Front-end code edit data
----
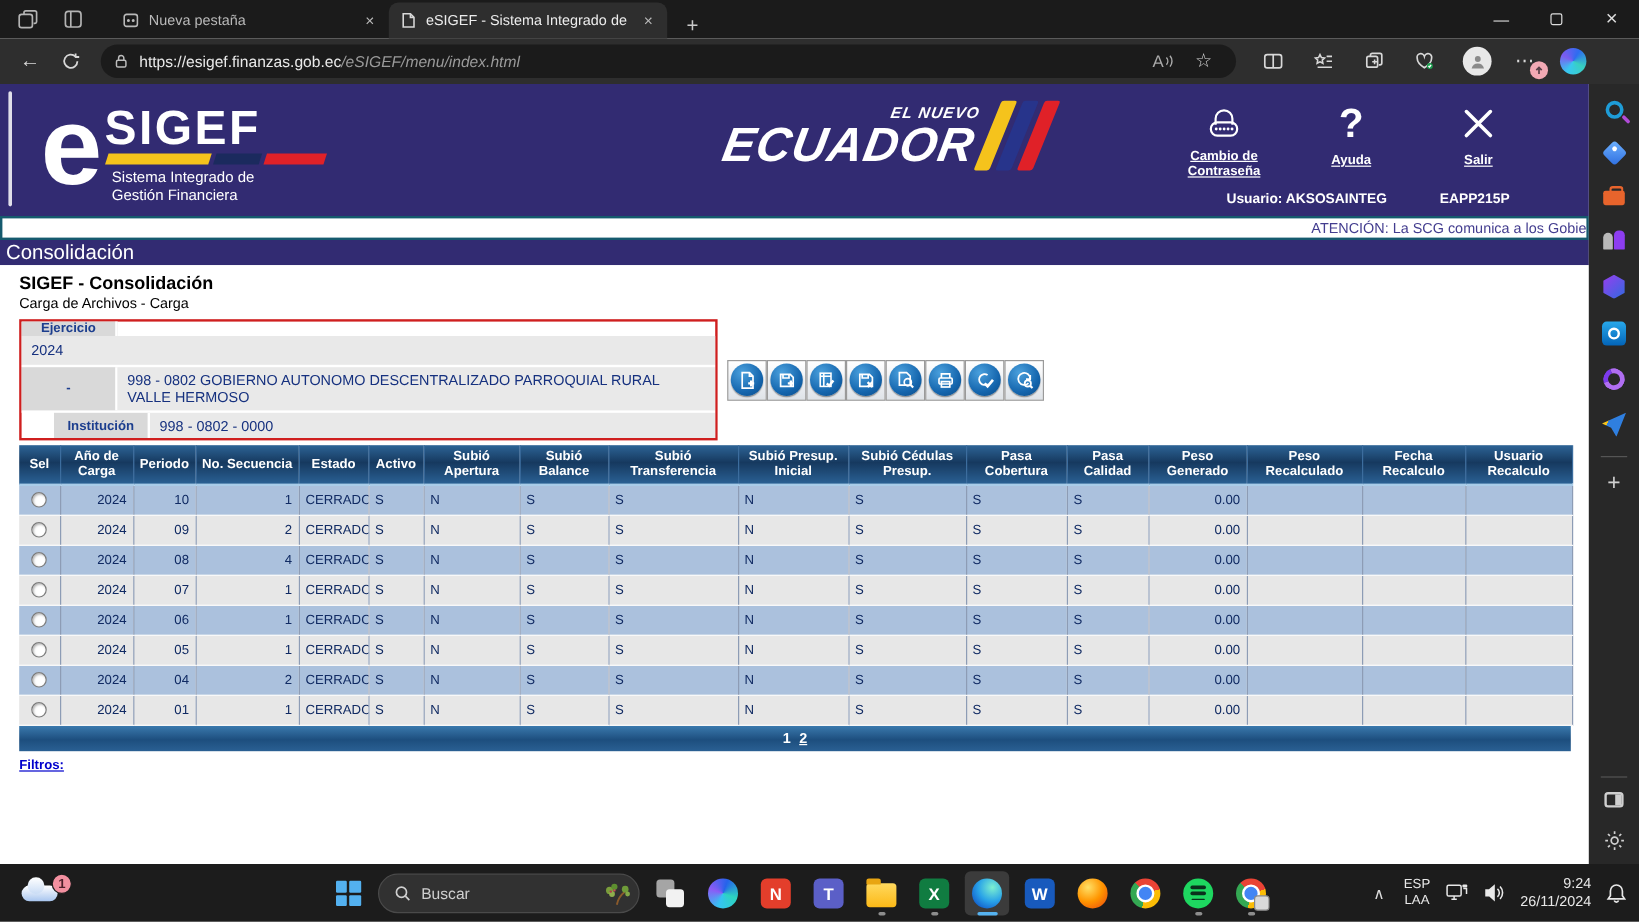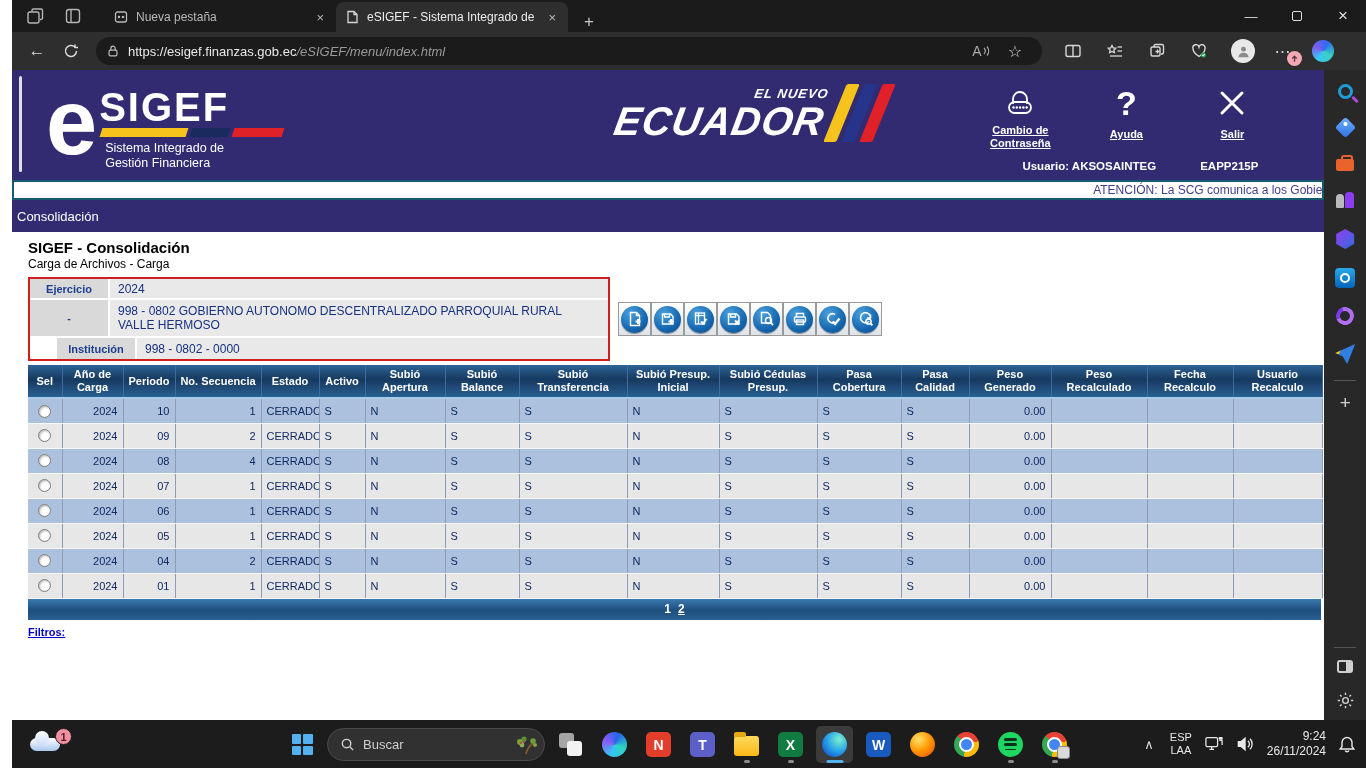"Nueva pestaña" .screen { padding-left: 12px -> none }
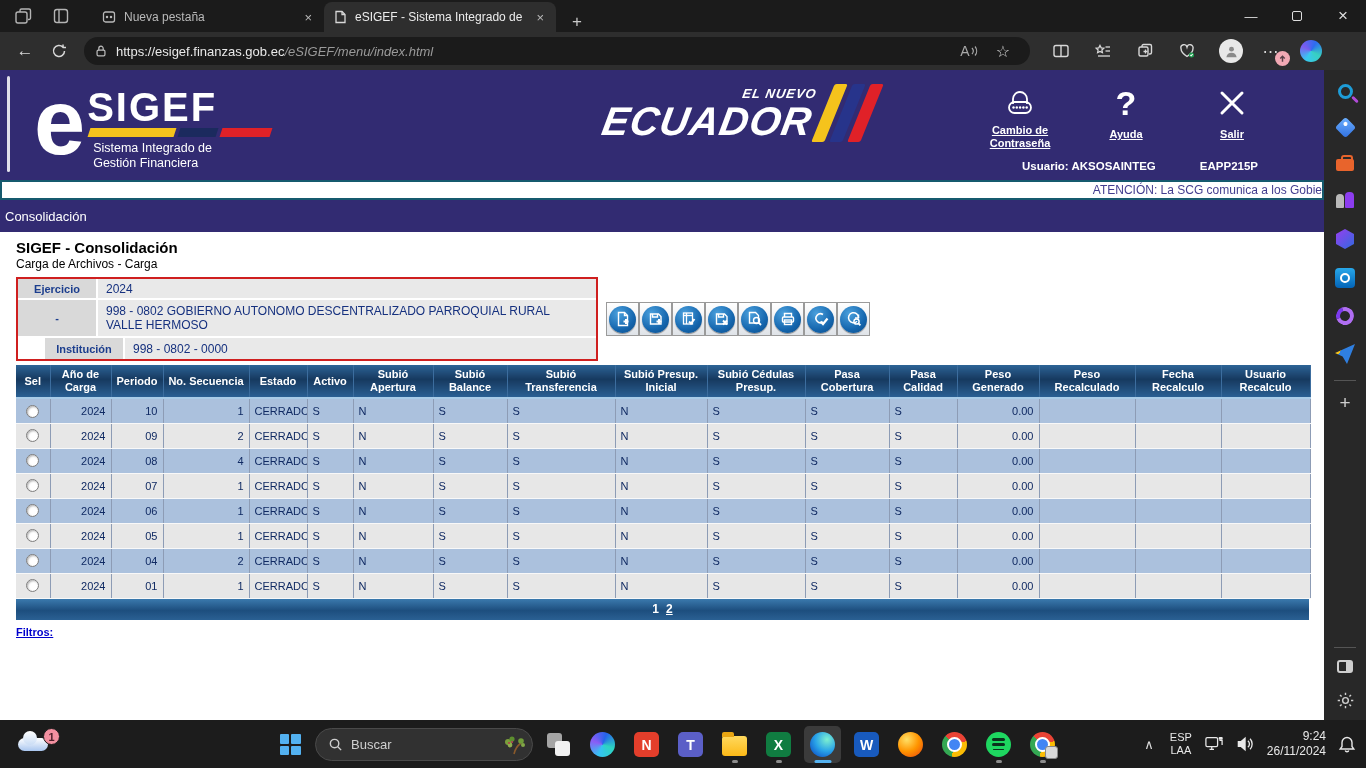"Consolidación" .menubar { font-size: 13px -> 17px; height: 32px -> 21px }
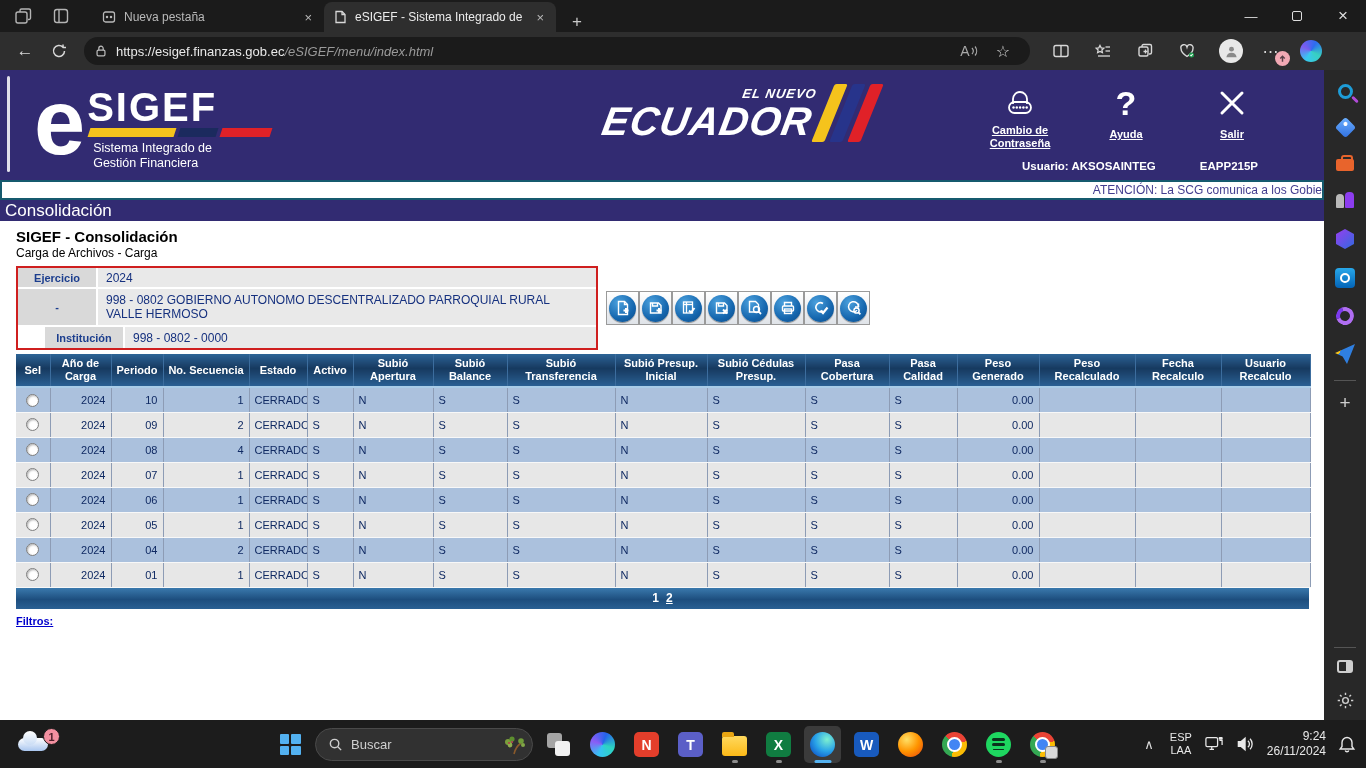"Ejercicio" .f-h1 { flex-direction: none -> column; height: 21px -> 38px }
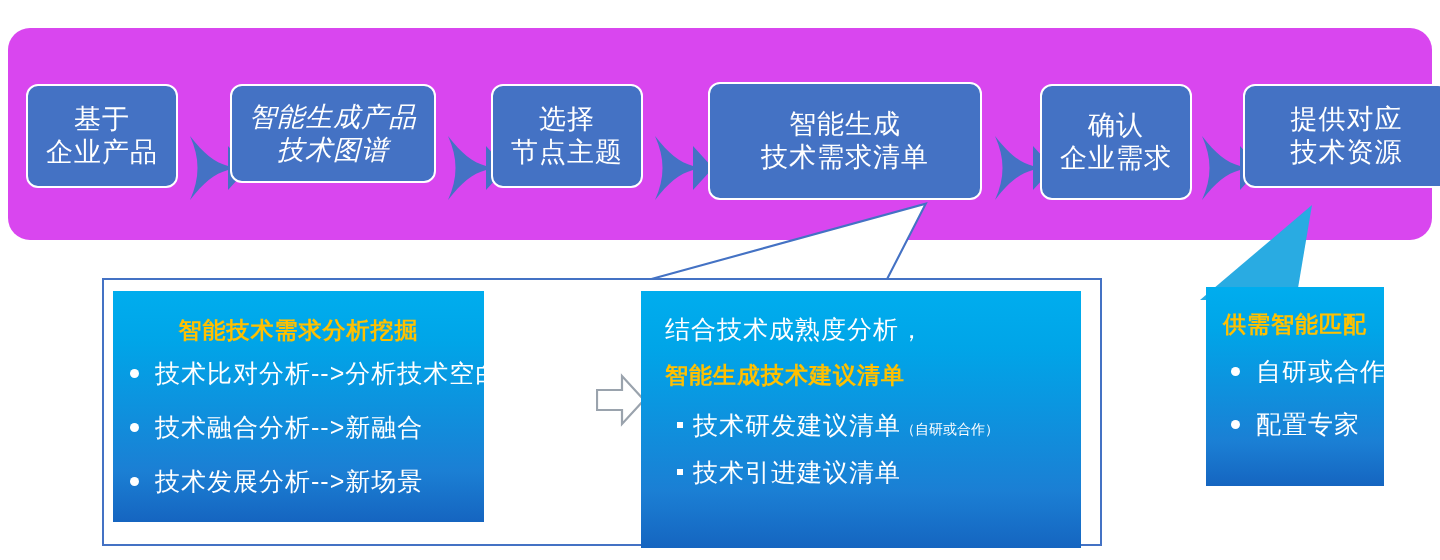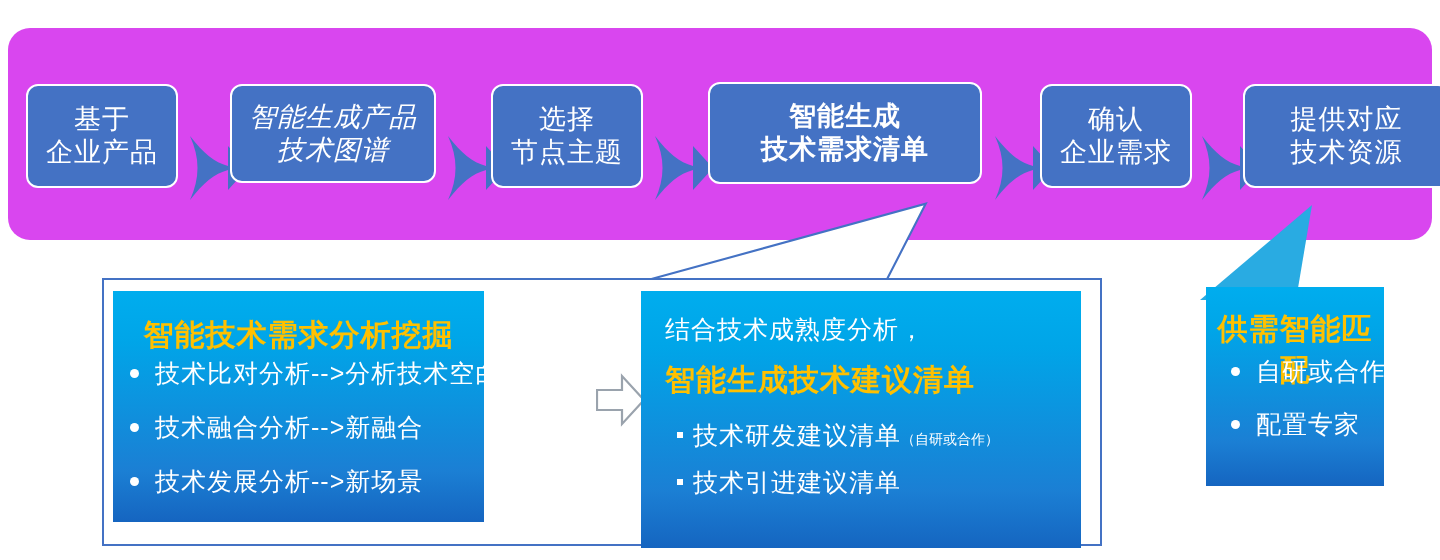"智能生成" div.flow-step { font-weight: bold -> none; height: 102px -> 118px }
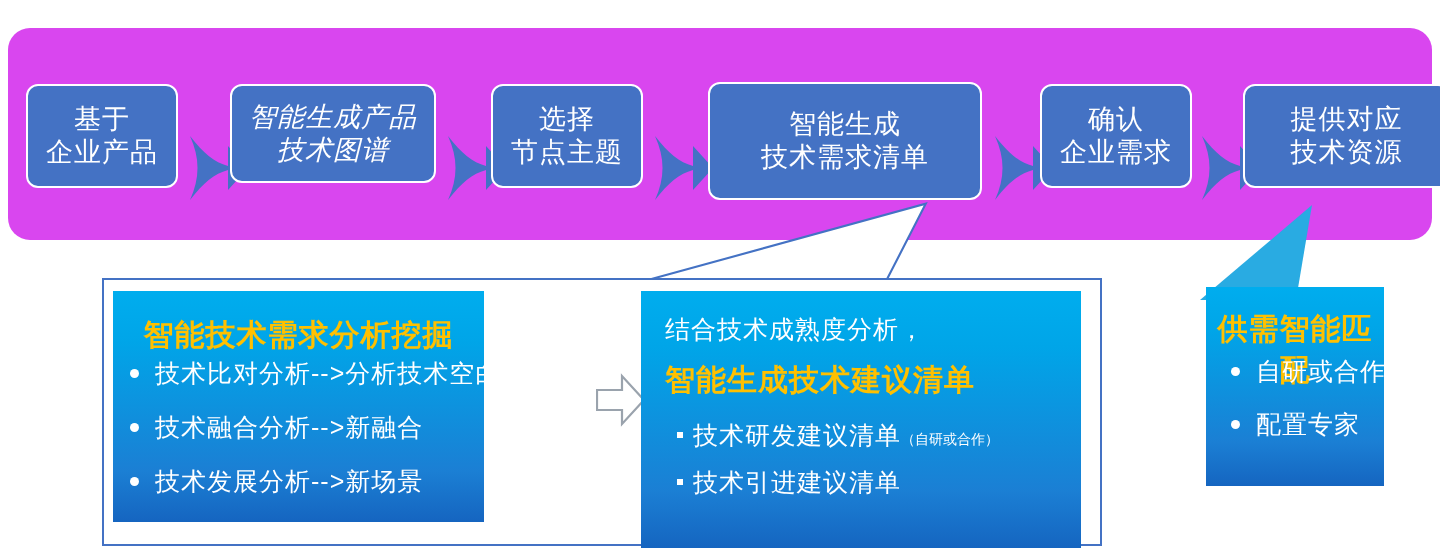"确认" div.flow-step { height: 104px -> 116px }
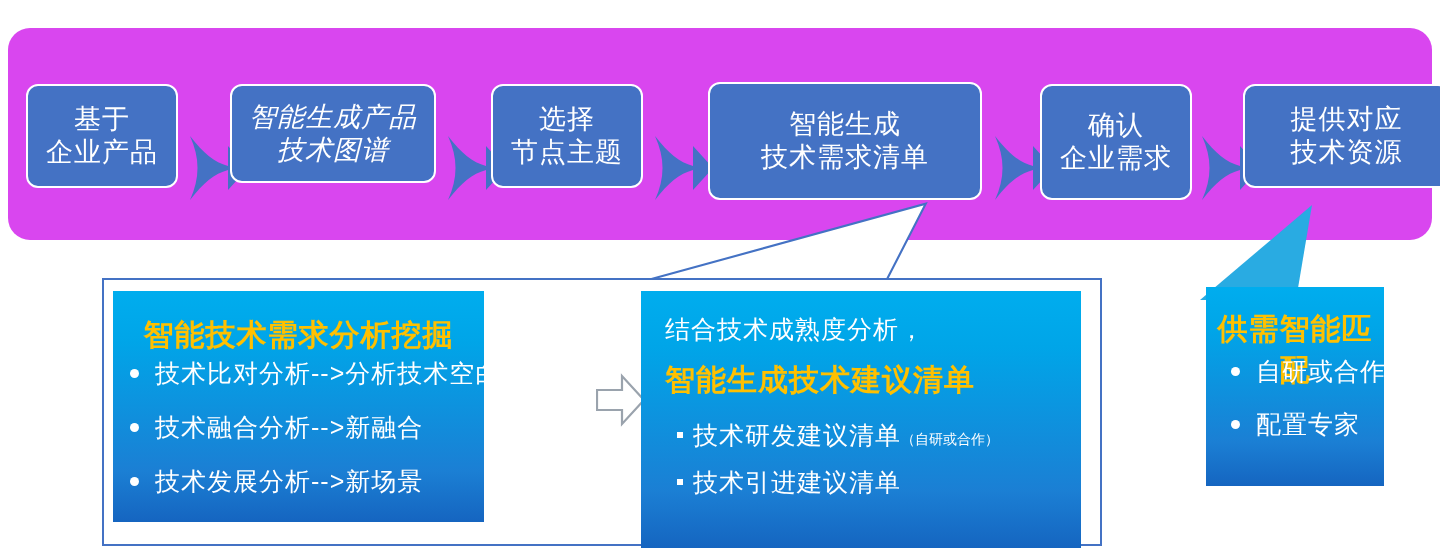"智能技术需求分析挖掘" .panel-title { font-size: 30px -> 23px }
----
● Exercise directions
Please output every record above exactly as written, leaving out the pictures.

● Result of this exercise
"Nueva pestaña" .screen { padding-left: 12px -> none }
"Consolidación" .menubar { font-size: 13px -> 17px; height: 32px -> 21px }
"Ejercicio" .f-h1 { flex-direction: none -> column; height: 21px -> 38px }
"智能生成" div.flow-step { font-weight: bold -> none; height: 102px -> 118px }
"确认" div.flow-step { height: 104px -> 116px }
"智能技术需求分析挖掘" .panel-title { font-size: 30px -> 23px }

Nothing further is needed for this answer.